Sunday morning Dr. Seneca released Danny. He would need physical therapy to learn to walk again; the third-degree burns on his back would take time to heal. And, of course, his dad and I worried about emotional scars.

“Keep Danny on the living room couch,” the doctor advised. “Let him be in the center of activity. Get him to talk about the accident, anything he can remember.”

At home we got Danny settled on the sofa. Mom, Victor and I gathered round and assured him he would be up and playing again soon. “Danny, do you know what happened?” I asked.

Concentrating, he looked at me. “The black car hit me.” He was straining, thinking back, trying to find the words in his four-year-old mind.

“Is that all you remember?” I asked.

His face lit up. “I remember the angel that flied!”

“There was an angel?” I pressed, wondering what Dr. Seneca would say about this.

“Uh-huh. In the ambulance. He put my arms around his neck and flied with me.” I was relieved to hear that Danny had been dreaming pleasantly and not traumatized right after the accident. God is good, I thought.
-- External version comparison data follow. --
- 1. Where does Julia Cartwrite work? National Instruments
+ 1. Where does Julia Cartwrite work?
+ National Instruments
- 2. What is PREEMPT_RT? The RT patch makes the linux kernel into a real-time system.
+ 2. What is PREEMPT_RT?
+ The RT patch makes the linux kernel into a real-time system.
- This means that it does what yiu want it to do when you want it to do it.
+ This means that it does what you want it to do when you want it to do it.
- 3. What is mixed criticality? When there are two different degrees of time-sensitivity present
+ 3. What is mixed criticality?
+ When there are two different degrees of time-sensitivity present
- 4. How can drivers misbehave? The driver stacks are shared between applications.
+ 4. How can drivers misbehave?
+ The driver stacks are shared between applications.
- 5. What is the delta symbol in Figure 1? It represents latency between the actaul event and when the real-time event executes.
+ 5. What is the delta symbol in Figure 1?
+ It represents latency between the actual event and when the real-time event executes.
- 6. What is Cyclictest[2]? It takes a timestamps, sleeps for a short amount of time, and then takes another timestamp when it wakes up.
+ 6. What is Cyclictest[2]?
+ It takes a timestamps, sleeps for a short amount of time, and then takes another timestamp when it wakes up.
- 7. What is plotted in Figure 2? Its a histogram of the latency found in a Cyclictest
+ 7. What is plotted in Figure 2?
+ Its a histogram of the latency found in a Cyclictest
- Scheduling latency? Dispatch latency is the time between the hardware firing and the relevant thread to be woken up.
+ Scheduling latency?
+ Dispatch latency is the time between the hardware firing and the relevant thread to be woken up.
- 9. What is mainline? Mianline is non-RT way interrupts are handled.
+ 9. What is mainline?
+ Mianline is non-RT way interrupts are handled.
“I saw the man sitting on the side of the road,” Danny went on. “He was crying.”

Danny was describing something he couldn’t possibly have seen while he was unconscious!

“Where did you go?” Victor asked.

“The angel took me to see Jesus and I sat on his lap. He was bright, like a big lightbulb! Everything was bright!” Danny took a breath and finished, “Jesus said he was going to heal me.”

From the beginning God had sent me the reassurance that my son was being watched over. Danny hadn’t been dreaming about his angel any more than I had dreamed the instructions that had carried me every step of the way through this ordeal, giving me the peace of mind to cope with the accident.

With therapy Danny learned to walk again, and the burns on his back healed with no scarring. In fact, there was no scarring on his body at all, except for a tiny circular bald patch on the back of his head—the only physical reminder of what had happened.

Today, my son is 17, and he likes to be called Travis. He is a big strapping fellow with one more year of high school. He’s a certified EMT at Manassas Park Volunteer Fire Company 9, which is just four doors from our home. As a junior member of the fire brigade, he assists at accident scenes and other critical situations—just like the EMTs who came to his own rescue 12 years ago.

“Sometimes I wonder why God decided to keep me around,” he says. “Maybe it’s to help people.” When I hear a siren wail I know that if Danny’s on duty he’ll do all he can for whoever’s in trouble, and I imagine my prayer flying to heaven on the wings of the angel that “flied” him there.